Het doel van deze differentiatie is om starters een betere toegankelijkheid tot de woningmarkt te geven en het ontmoedigen van aankopen door particuliere beleggers. Al eerder heeft de NVM aangegeven dat we verwachten dat de effecten minimaal zullen zijn en op andere gebieden (bijvoorbeeld huurverhoging) voor andere woonconsumenten mogelijk contraproductief zullen werken.
“De onderliggende rapporten laten zien dat differentiatie in overdrachtsbelasting naar doelgroep niet een methode is om concurrentie op de woningmarkt te verminderen” aldus NVM-voorzitter Onno Hoes. “In het verlengde van eerdere constateringen dat de vermeende concurrentie tussen starters en beleggers geen landelijk probleem is moeten we daarnaast waken voor landelijke maatregelen die het doel voorbijschieten. Meer woningaanbod, in combinatie met beleid dat aandacht heeft voor de lokale verschillen zien wij als een betere oplossingsrichting. En daarnaast het afschaffen van de gehele overdrachtsbelasting, die door veel consumenten als een verhuisboete wordt ervaren.”

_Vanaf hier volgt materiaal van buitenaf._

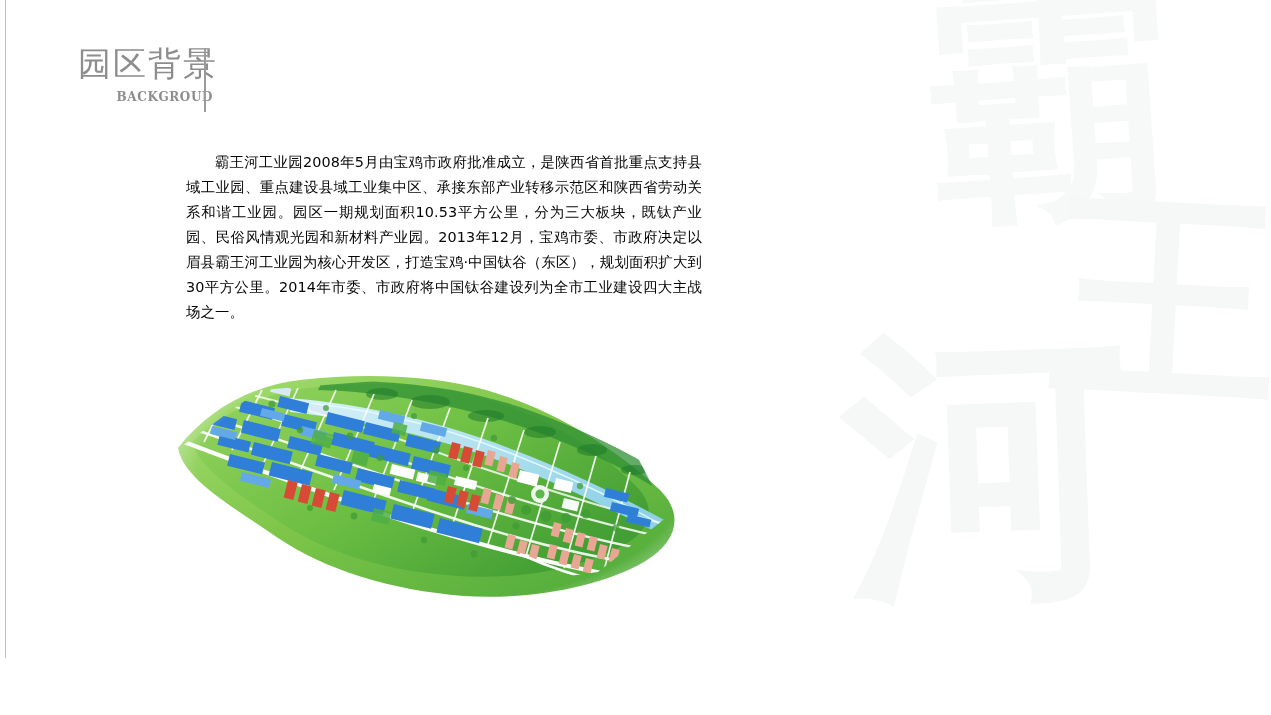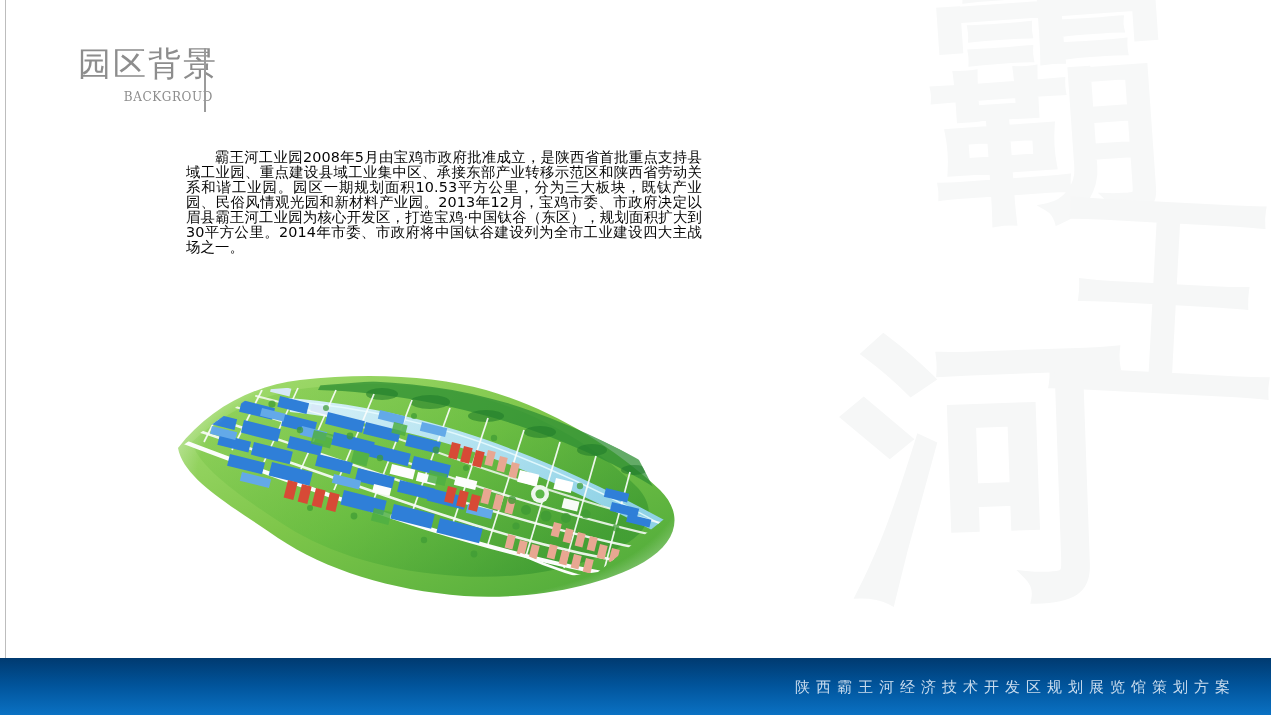--- a/index.html
+++ b/index.html
@@ -57,41 +57,41 @@
     letter-spacing:2px;
     color:#8d8d8d;
     line-height:1.25;
     white-space:nowrap;
   }
   .heading-en {
     margin-top:5px;
     text-align:right;
     padding-right:5px;
     font-family:"DejaVu Serif","Liberation Serif",serif;
-    font-weight:400;
+    font-weight:700;
     font-size:12px;
     letter-spacing:0.6px;
     color:#8d8d8d;
     white-space:nowrap;
   }
   .heading-rule {
     position:absolute;
     left:204px; top:48px;
     width:2px; height:64px;
     background:#9b9b9b;
   }
 
   
   .body-text {
     position:absolute;
     left:186px; top:150px;
     width:516px;
     font-family:"DejaVu Sans","Liberation Sans",sans-serif;
     font-size:14.4px;
-    line-height:15px;
+    line-height:25px;
     color:#050505;
     text-align:justify;
     text-justify:inter-ideograph;
     text-indent:2em;
     letter-spacing:0.1px;
   }
 
   
   .aerial {
     position:absolute;
@@ -357,17 +357,14 @@
         </g>
 
         <path d="M352,216 C396,236 446,250 498,252" fill="none" stroke="#fbfdfb" stroke-width="3"></path>
         <path d="M470,118 C498,150 510,186 506,216" fill="none" stroke="#fbfdfb" stroke-width="2.6"></path>
       </g>
 
       <rect x="0" y="0" width="546" height="278" fill="url(#haze)"></rect>
     </svg>
   </div>
 
-  <div class="footer">
-    <div class="footer-text">陕西霸王河经济技术开发区规划展览馆策划方案</div>
-  </div>
 
 </div>
 
 </body></html>

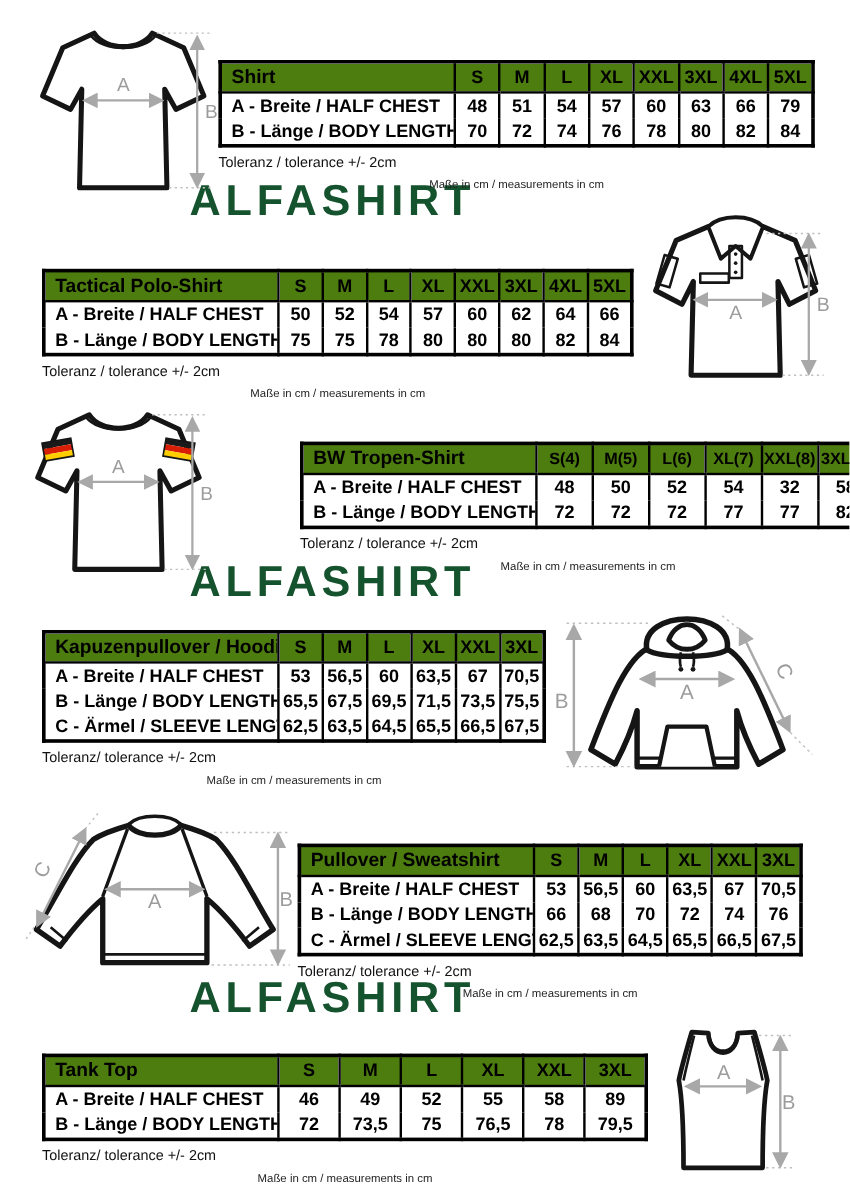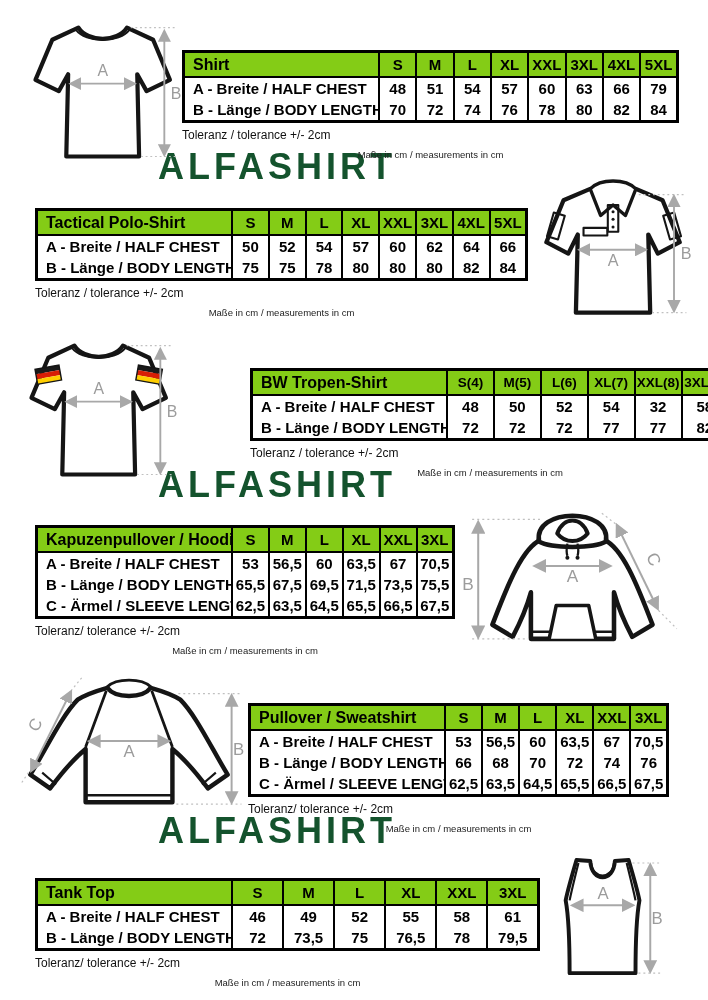--- a/index.html
+++ b/index.html
@@ -4,21 +4,21 @@
 <style>
   html,body{margin:0;padding:0;background:#fff;}
   .page{position:relative;width:708px;height:1000px;background:#ffffff;overflow:hidden;
         font-family:"Liberation Sans",sans-serif;color:#000;}
   .watermark{position:absolute;left:158px;z-index:0;font-weight:bold;font-size:36px;
              letter-spacing:4px;color:#14532d;user-select:none;white-space:nowrap;}
   .tablebox{position:absolute;z-index:1;}
   table{border-collapse:collapse;table-layout:fixed;width:100%;border:3px solid #000;background:#fff;}
   th,td{border-left:2px solid #000;white-space:nowrap;overflow:hidden;padding:0;}
   th:first-child,td.rowlabel{border-left:none;text-align:left;padding-left:8px;}
-  thead tr{background:#84cc16;}
+  thead tr{background:#4d7c0f;}
   thead th{border-bottom:2.5px solid #000;height:23px;font-size:15px;text-align:center;font-weight:bold;}
   th.ttl{width:185px;font-size:16px;}
   tbody td{height:21px;font-size:15px;font-weight:bold;text-align:center;}
   td.rowlabel{font-size:15px;}
   table.compact thead th:not(:first-child){font-size:13.5px;}
   .tol{text-align:left;font-size:12px;margin-top:5px;color:#111;}
   .units{text-align:center;font-size:9.5px;margin-top:7px;color:#222;}
   .diagram{position:absolute;z-index:1;}
   .garment{fill:#ffffff;stroke:#151515;stroke-width:4.5;stroke-linejoin:round;}
   .detail{fill:none;stroke:#151515;stroke-width:2.2;stroke-linejoin:round;}
@@ -91,21 +91,21 @@
             <td>80</td>
             <td>82</td>
             <td>84</td>
           </tr>
         </tbody>
     </table>
     <div class="tol">Toleranz / tolerance +/- 2cm</div>
     <div class="units">Maße in cm / measurements in cm</div>
   </div>
 
-  <div class="tablebox" style="left:35px;top:208px;width:493px">
+  <div class="tablebox" style="left:35px;top:224px;width:493px">
     <table>
       <thead>
           <tr class="header-row">
         <th class="ttl">Tactical Polo-Shirt</th>
       <th>S</th>
             <th>M</th>
             <th>L</th>
             <th>XL</th>
             <th>XXL</th>
             <th>3XL</th>
@@ -400,21 +400,21 @@
           </tr>
         </thead>
       <tbody>
           <tr>
             <td class="rowlabel">A -  Breite / HALF CHEST</td>
             <td>46</td>
             <td>49</td>
             <td>52</td>
             <td>55</td>
             <td>58</td>
-            <td>61</td>
+            <td>89</td>
           </tr>
           <tr>
             <td class="rowlabel">B -  Länge / BODY LENGTH</td>
             <td>72</td>
             <td>73,5</td>
             <td>75</td>
             <td>76,5</td>
             <td>78</td>
             <td>79,5</td>
           </tr>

”We pleiten als NVM al langer voor een meer integrale herziening van het hele financiële en fiscale stelsel rond de vastgoedmarkt. Oftewel een totaalpakket aan maatregelen op basis van een integrale aanpak. Dit voorstel neigt daar niet naar.
De trend is nog steeds dat er in de hectiek van de dag nieuwe aanvullende regelingen en maatregelen worden genomen die uiteindelijk de markt als geheel niet ten goede komen.” aldus Onno Hoes. “Ik wil het Kabinet dan ook graag oproepen om met de maatschappelijke partners om tafel te gaan en gezamenlijk na te denken over een structurelere en toekomstbestendige inrichting van de woningmarkt.”
Verschillende tarieven maken de markt complex
Met de differentiatie en daarnaast de voorgenomen verhoging van overdrachtsbelasting voor commercieel vastgoed per begin 2021 wordt de overdrachtsbelasting een steeds complexer instrument. Per januari 2021 komen er als alle plannen doorgaan 5 verschillende belastingtarieven voor de overdrachtsbelasting: 0% voor starters (woningmarkt), 2% voor doorstromers (woningmarkt), 6% voor bouwgrond, 7% voor commercieel vastgoed en 8% voor beleggers (woningmarkt). Enerzijds een differentiatie naar type eigenaar en anderzijds een differentiatie naar type vastgoed.
Achtergronden en onderzoeken
Onderzoeksbureau Dialogic heeft in opdracht van het Kabinet recent onderzoek uitgevoerd naar differentiatie van de overdrachtsbelasting. Het onderzoeksbureau concludeerde onder meer dat differentiatie hogere maatschappelijke kosten met zich meebrengt en in de praktijk nauwelijks uitvoerbaar is. Het eindrapport voorziet daarnaast allerlei ongewenste negatieve neveneffecten, zoals bijvoorbeeld een mogelijke verrekening van hogere kosten in de huurprijzen.
Wellicht interessanter nog is een onderzoek dat eerder al door het Kadaster werd gedaan en ook in het rapport van Dialogic weer wordt aangehaald. Starters en beleggers vissen namelijk veelal niet in dezelfde woningvijver. Daar waar particuliere beleggers met name appartementen kopen, hebben starters een voorkeur voor tussenwoningen.
Het onderzoek sluit af met de aanbeveling om – mede kijkend naar de al eerder aangehaalde hogere kosten en lastige uitvoerbaarheid – vooral naar alternatieve beleidsopties te kijken om de beoogde doelen te bereiken.
Kijkend naar de nu uitgelekte plannen lijkt het Kabinet deze aanbeveling op dit moment naast zich neer te leggen.